Mirabeau en Provence ‘Etoile’ 2016 – You wouldn’t think Grenache and Syrah make up this incredibly pale pink rosé that comes in a bottle that is evocative of higher-end Champagnes, but they do. This balanced palate delivers ripe apricot and white peach flavors that will make you wonder why anyone would dilute rosé into slushies. ($35, Pacific Highway)
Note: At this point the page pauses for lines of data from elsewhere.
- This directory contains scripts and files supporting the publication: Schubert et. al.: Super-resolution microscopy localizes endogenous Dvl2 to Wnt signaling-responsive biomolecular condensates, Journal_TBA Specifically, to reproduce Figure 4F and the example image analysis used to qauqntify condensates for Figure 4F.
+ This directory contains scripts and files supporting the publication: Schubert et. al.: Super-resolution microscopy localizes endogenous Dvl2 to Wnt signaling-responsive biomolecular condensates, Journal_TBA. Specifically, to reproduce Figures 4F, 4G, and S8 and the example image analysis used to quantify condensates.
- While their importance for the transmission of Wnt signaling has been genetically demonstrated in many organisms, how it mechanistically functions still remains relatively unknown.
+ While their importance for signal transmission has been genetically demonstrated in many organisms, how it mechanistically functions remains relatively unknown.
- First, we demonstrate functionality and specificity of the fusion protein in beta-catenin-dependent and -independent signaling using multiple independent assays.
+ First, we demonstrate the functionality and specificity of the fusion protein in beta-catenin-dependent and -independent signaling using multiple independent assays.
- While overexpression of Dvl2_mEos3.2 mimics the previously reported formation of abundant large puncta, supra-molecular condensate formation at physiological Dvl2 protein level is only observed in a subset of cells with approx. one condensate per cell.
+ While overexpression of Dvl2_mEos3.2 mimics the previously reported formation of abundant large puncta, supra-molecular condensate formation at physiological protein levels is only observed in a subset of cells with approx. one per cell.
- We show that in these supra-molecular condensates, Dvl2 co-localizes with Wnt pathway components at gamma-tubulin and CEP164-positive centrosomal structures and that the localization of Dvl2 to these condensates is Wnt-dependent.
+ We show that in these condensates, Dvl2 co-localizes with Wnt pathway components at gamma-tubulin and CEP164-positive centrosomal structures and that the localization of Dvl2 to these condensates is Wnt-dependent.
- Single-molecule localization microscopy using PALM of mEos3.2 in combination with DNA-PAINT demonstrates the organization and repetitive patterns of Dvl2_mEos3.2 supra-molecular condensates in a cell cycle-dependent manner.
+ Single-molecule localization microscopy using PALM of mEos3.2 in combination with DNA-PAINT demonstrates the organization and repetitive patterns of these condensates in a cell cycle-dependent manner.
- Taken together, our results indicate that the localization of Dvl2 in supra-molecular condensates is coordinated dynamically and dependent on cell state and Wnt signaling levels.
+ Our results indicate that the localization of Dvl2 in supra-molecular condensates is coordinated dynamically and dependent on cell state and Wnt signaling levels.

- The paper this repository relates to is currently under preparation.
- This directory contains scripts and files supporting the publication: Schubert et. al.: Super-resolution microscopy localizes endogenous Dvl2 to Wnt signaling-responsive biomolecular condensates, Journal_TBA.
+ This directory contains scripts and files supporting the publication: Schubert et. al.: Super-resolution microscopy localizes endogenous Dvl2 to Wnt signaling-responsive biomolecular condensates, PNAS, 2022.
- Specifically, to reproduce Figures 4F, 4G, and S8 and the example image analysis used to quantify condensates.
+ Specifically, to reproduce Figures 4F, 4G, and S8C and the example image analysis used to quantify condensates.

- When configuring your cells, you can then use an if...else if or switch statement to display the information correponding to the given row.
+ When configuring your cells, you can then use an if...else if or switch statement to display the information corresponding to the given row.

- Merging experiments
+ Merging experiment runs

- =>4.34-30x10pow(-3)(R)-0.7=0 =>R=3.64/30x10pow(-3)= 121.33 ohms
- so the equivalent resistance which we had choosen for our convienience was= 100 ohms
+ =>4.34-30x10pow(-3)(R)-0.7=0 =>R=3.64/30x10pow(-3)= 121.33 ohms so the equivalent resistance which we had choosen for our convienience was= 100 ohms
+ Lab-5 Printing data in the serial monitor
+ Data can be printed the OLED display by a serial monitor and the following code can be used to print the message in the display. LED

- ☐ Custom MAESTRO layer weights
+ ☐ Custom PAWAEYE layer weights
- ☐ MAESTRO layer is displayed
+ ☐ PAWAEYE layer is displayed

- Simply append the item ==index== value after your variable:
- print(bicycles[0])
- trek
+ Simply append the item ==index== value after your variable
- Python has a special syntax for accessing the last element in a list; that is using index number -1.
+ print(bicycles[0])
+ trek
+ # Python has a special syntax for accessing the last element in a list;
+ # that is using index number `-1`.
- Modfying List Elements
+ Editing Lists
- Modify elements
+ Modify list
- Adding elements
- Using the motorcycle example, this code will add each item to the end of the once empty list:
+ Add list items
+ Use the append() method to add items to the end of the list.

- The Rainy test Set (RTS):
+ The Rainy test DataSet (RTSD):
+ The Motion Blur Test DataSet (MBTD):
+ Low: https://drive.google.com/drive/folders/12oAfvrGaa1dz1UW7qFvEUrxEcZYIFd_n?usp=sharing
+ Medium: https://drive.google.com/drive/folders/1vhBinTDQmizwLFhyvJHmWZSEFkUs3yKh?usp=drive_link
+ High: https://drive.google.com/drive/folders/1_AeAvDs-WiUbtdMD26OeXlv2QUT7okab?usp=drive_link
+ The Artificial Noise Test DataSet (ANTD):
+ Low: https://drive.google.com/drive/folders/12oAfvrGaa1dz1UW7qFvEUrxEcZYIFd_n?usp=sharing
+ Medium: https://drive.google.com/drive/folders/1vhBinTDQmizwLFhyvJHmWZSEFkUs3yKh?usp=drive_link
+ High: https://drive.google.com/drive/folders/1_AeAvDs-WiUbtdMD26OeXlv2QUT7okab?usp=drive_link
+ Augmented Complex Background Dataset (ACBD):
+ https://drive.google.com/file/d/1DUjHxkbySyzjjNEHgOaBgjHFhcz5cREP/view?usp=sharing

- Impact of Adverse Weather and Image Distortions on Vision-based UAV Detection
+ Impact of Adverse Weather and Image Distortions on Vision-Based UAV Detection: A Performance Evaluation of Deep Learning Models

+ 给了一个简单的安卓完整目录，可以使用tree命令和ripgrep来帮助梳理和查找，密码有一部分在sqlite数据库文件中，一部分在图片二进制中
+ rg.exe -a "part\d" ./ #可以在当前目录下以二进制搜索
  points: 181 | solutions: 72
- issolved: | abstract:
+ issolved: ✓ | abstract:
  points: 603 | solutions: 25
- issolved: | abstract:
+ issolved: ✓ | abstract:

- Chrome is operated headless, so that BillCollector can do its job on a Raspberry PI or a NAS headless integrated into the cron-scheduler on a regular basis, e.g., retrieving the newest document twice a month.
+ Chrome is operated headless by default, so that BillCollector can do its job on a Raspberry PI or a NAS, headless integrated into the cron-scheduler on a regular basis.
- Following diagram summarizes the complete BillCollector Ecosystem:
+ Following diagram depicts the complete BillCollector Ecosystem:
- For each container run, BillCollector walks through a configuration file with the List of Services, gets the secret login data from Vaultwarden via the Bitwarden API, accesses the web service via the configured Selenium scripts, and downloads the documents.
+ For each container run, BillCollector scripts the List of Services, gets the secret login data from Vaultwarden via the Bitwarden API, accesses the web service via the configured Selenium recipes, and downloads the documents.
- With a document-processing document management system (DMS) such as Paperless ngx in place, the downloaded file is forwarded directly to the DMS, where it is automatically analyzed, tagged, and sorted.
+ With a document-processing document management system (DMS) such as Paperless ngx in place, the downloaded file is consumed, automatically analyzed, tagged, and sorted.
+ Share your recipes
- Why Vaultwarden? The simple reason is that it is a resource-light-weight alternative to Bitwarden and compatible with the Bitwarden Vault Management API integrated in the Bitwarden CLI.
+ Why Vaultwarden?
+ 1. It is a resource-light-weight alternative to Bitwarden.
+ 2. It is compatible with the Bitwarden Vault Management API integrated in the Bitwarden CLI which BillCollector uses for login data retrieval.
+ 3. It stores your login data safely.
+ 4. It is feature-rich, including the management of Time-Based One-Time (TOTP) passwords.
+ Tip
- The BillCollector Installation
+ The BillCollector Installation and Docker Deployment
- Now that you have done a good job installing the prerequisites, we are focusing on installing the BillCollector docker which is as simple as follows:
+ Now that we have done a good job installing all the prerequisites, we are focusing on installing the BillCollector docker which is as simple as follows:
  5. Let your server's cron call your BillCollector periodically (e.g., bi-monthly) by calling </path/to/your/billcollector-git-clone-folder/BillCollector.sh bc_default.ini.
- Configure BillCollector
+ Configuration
Domaine Tempier Bandol Rose 2016 – The area around the seaside town of Bandol has its own AOC due to the silicon and limestone soil’s unique impact on Mourvèdre grapes. Because of this distinct characteristic, all wines from Bandol have to be at least 50% Mourvèdre. This outstanding rosé is 55% Mourvèdre with Grenache and Cinsault, and is the perfect example of a different terroir from Provence. ($40, Kermit Lynch)

Food Pairing
Of course, easy summer appetizers, fresh salads, and dinners of grilled meats and vegetables go well with rosé. But if you branch out into spicy territory, you’ll be pleasantly surprised. Rosé is perfect for tempering down the bold chili flavors found in popular Mexican, Szechuan, Indian, Thai, and Vietnamese dishes. Just remember to save a bit from those classic subtly sweet summer desserts, like strawberry shortcake.